Current AI tools struggle to keep objects and scenes looking right when editing 3D views or moving things around, especially in complex real-world photos where details matter.
What's the solution?
LRAS breaks down images into small puzzle-like pieces, learns how they connect in 3D space using motion clues (like how objects move between views), and edits scenes by randomly working on different pieces while keeping the whole picture consistent.
Why it matters?
This helps create better AR/VR experiences, robot vision systems, and photo editing tools that can realistically modify 3D scenes without needing special cameras or multiple photos.
Abstract
3D scene understanding from single images is a pivotal problem in computer vision with numerous downstream applications in graphics, augmented reality, and robotics. While diffusion-based modeling approaches have shown promise, they often struggle to maintain object and scene consistency, especially in complex real-world scenarios. To address these limitations, we propose an autoregressive generative approach called Local Random Access Sequence (LRAS) modeling, which uses local patch quantization and randomly ordered sequence generation.

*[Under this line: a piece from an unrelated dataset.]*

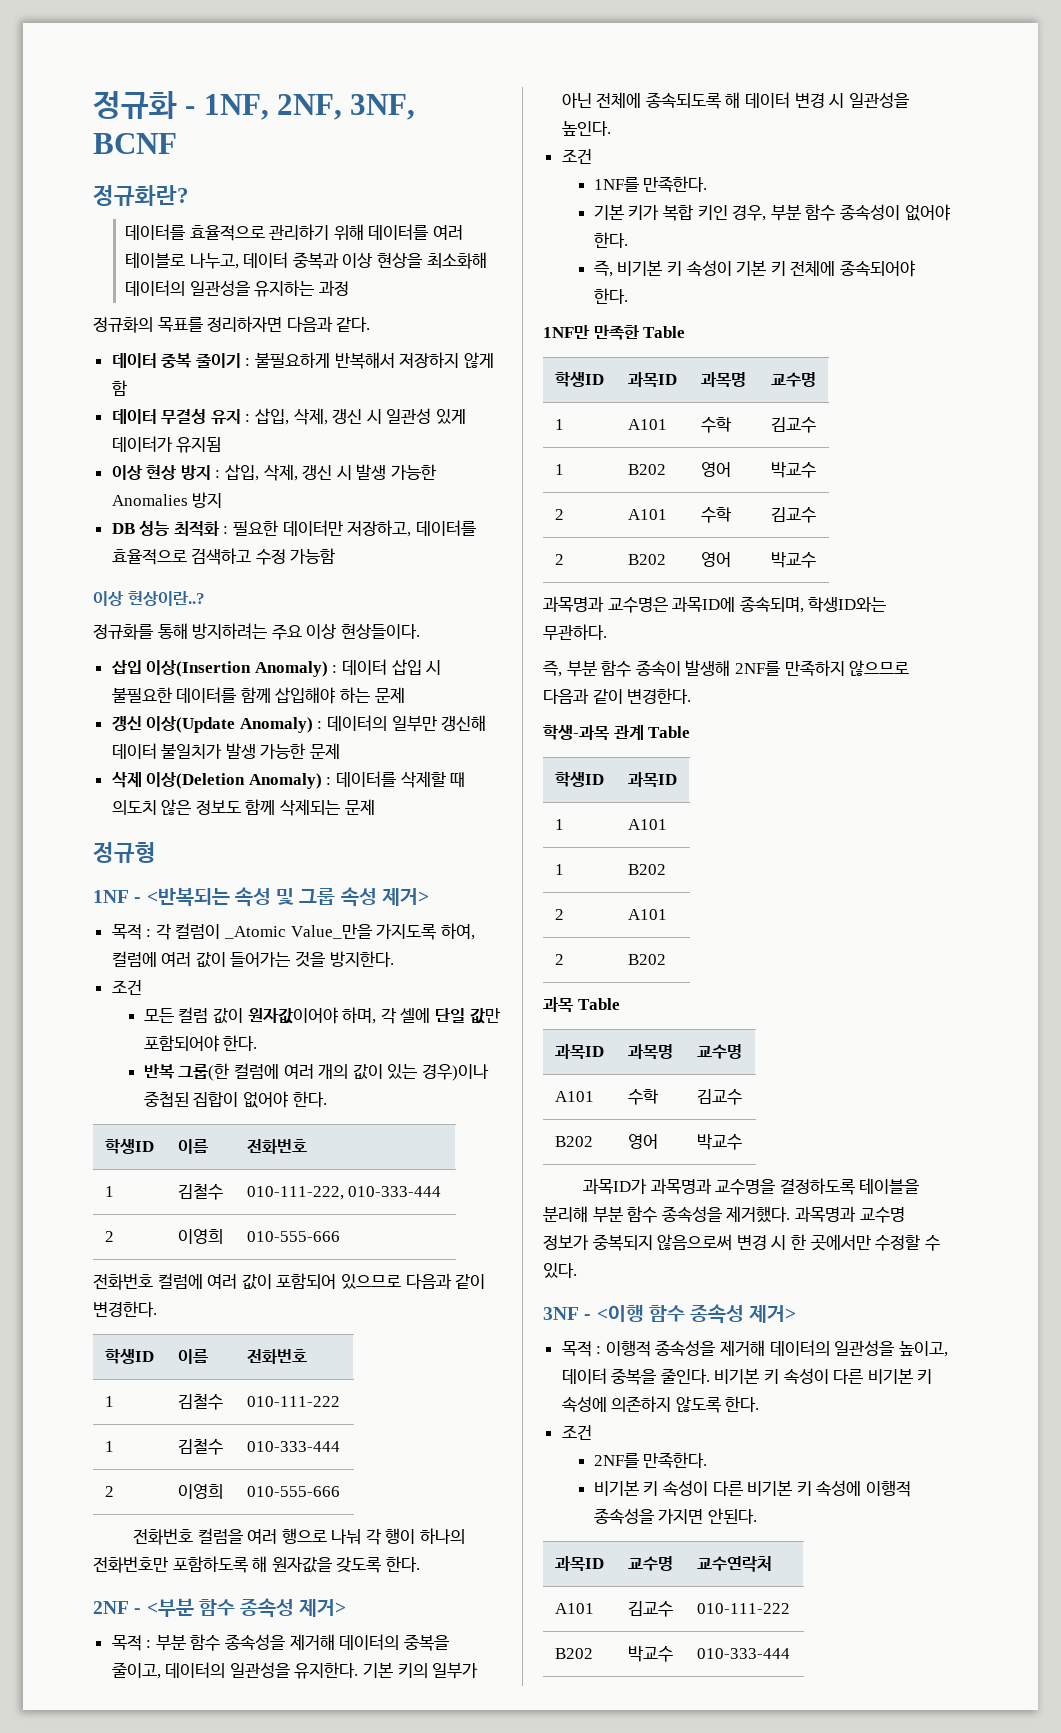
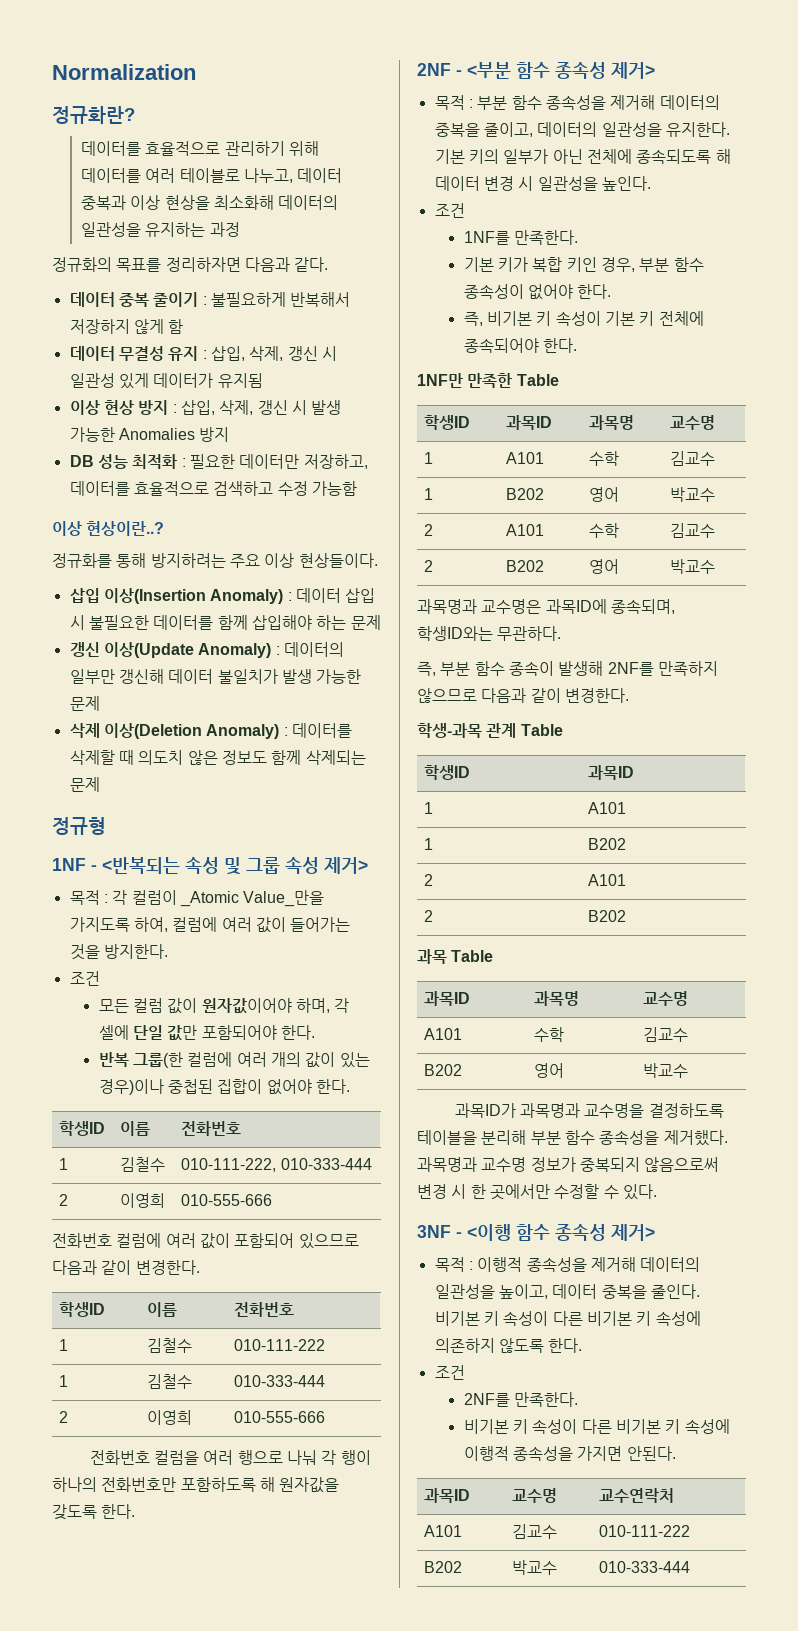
- 정규화 - 1NF, 2NF, 3NF, BCNF
+ Normalization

By utilizing optical flow as an intermediate representation for 3D scene editing, our experiments demonstrate that LRAS achieves state-of-the-art novel view synthesis and 3D object manipulation capabilities. Furthermore, we show that our framework naturally extends to self-supervised depth estimation through a simple modification of the sequence design. By achieving strong performance on multiple 3D scene understanding tasks, LRAS provides a unified and effective framework for building the next generation of 3D vision models.